Addison County to vote on the fates of two schools
While Vermonters aren't voting for statewide offices Tuesday, a controversial vote about schools is taking place in Addison County.
Voters are deciding if two elementary schools will close at the end of the school year.
The Addison Northwest School District operates four town elementary schools and Vergennes Union High School.
Just a few years ago there were 1,400 total students attending them, now it's down to about 800.
The school board says closing Ferrisburgh Central and Addison Central would save tax money and increase educational opportunities.
If the vote passes, students in those schools would go to the Vergennes Elementary School.

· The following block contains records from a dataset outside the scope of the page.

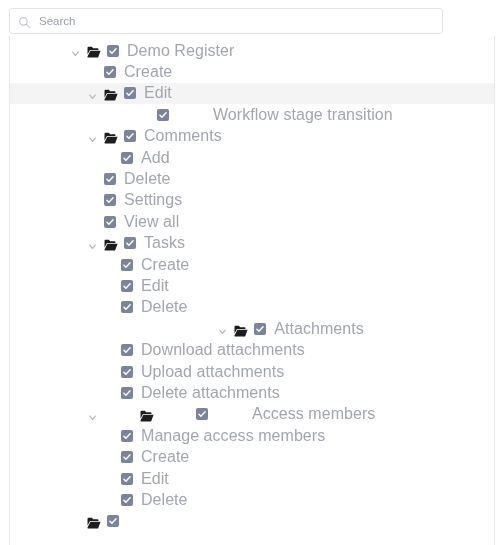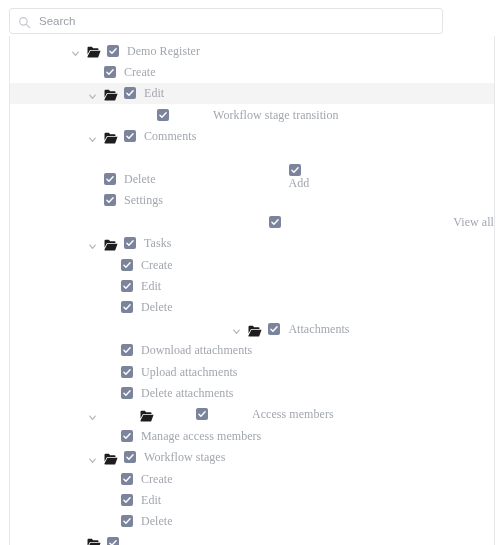"Demo Register" .label { font-family: Liberation Serif, serif -> none; font-size: 12px -> 16px }
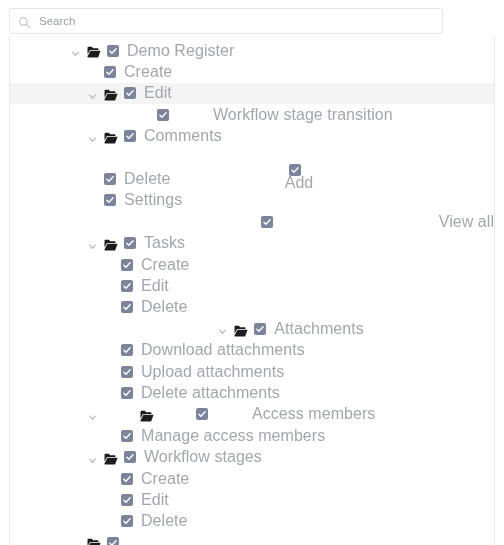"Add" div.row { flex-direction: column -> none }
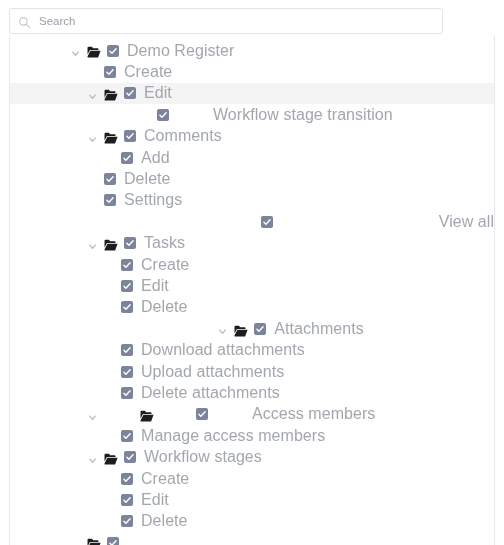"View all" div.row { justify-content: space-between -> none }
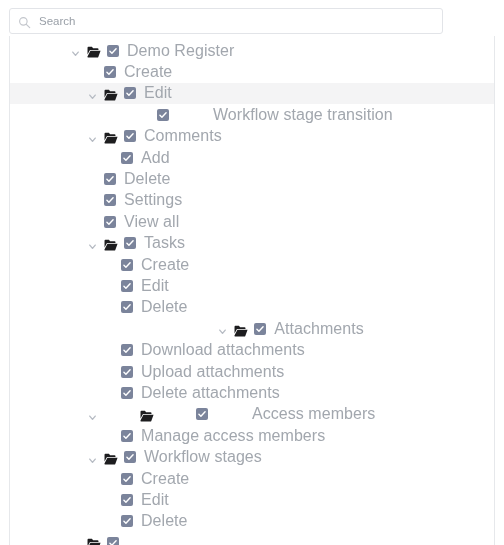"Workflow stages" div.row { html: <div> <span><svg> <polyline></polyline> </svg></span> <span><svg> <path></path> <path></path> </svg></span> <span> <svg> <polyline></polyline> </svg> </span> <span>Workflow stages</span> </div> -> none }
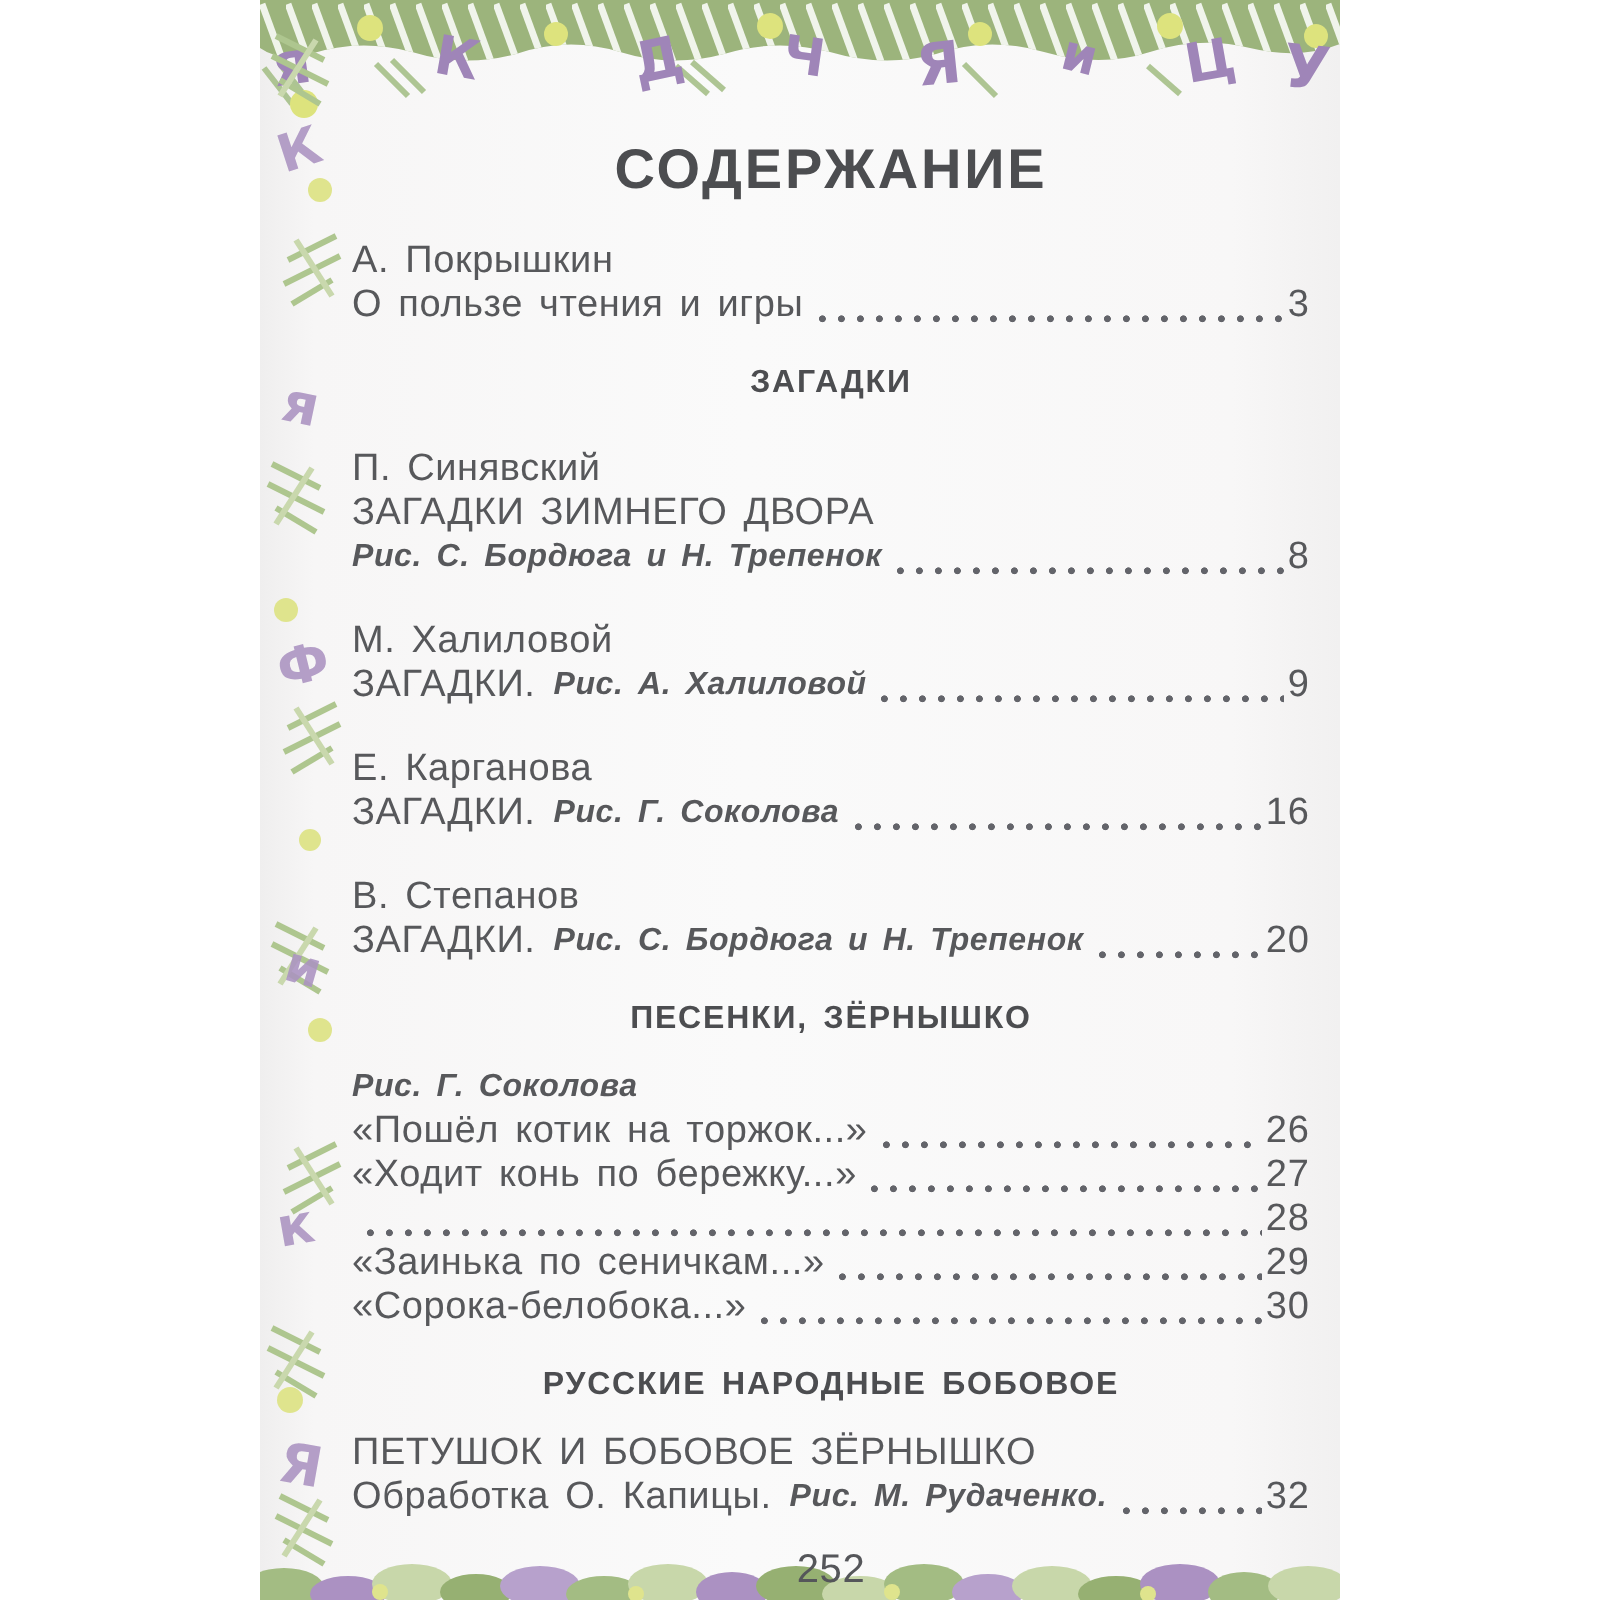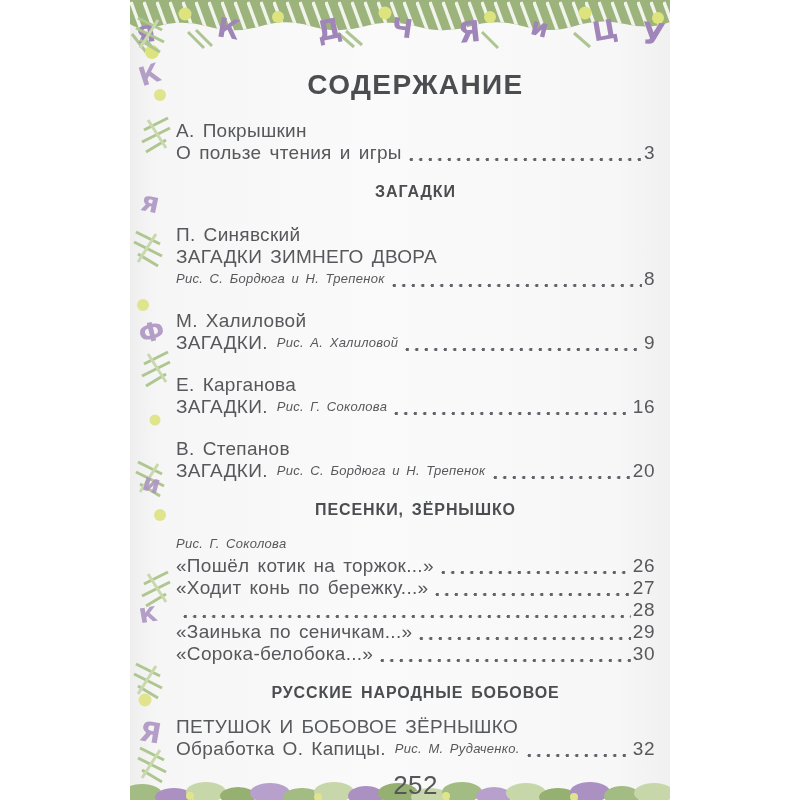"Рис. С. Бордюга и Н." .it { font-size: 13px -> 16px; font-weight: none -> bold }
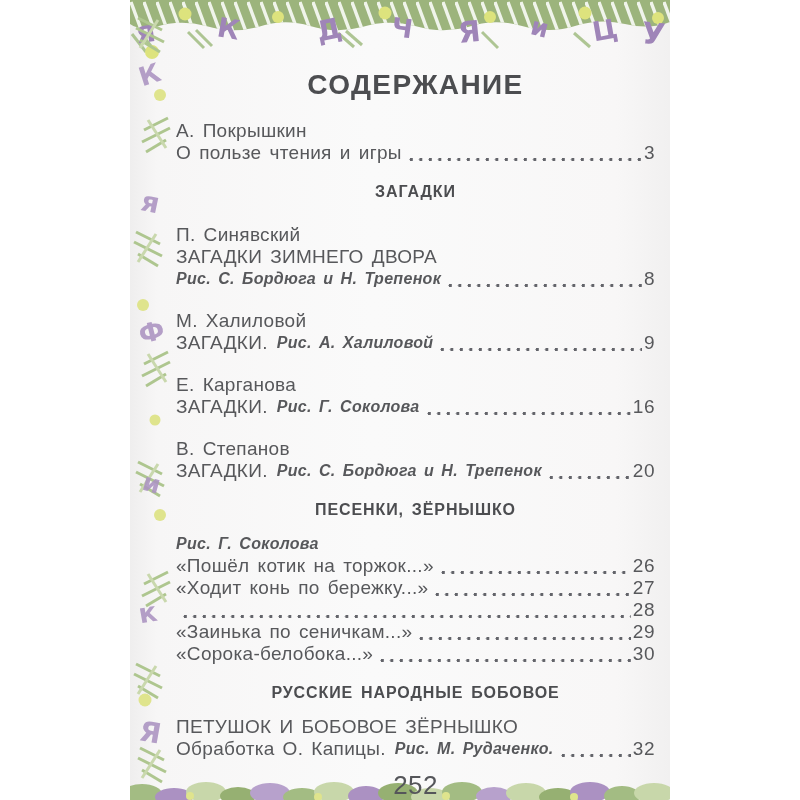"252" .folio { font-size: 26px -> 20px }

But many parents in the two rural communities say they aren't convinced this is a good idea.
"They are using Addison and Ferrisburgh as kind of quick solutions to try to fix some of those line items in their budget," said Kate Yarbrough of Ferrisburgh.
"This is a central part of this community, this little school brings people together like no other situation," said Judith Mace of Ferrisburgh.
The majority of the parents we spoke to echoed the sentiment that they want to keep their small rural schools close to home and they're happy with the way things are.
On the other hand, the school board says there was a 9 cent tax increase last year and that will go up again if voters decide to keep the schools open.
This theme in declining enrollment and rising costs isn't unique to Addison County.
Many recently merged districts across Vermont are facing the same dilemma and that's why Vermont Secretary of Education Dan French says you may have to make a similar decision in your small town.
"Yes, Act 46 is not about closing schools, but now we have to acknowledge that we have some issues on declining enrollments that need to be addressed. So, I expect more and more of these districts, types of situations to emerge and folks to have these conversations, but they are essentially local conversations," French said.
And the school board claims closing the school would help save money, too.
Members say there was a 9-cent tax increase last year and that tax could double to 18-cents if voters decide to keep the schools open.
Ultimately, the decision is up to Addison County voters and many parents told us they hope to rally the polls to keep their small rural schools close to home.
Polls will open at 7 a.m. at Ferrisburgh Town Hall and the Addison Town Clerk's Office.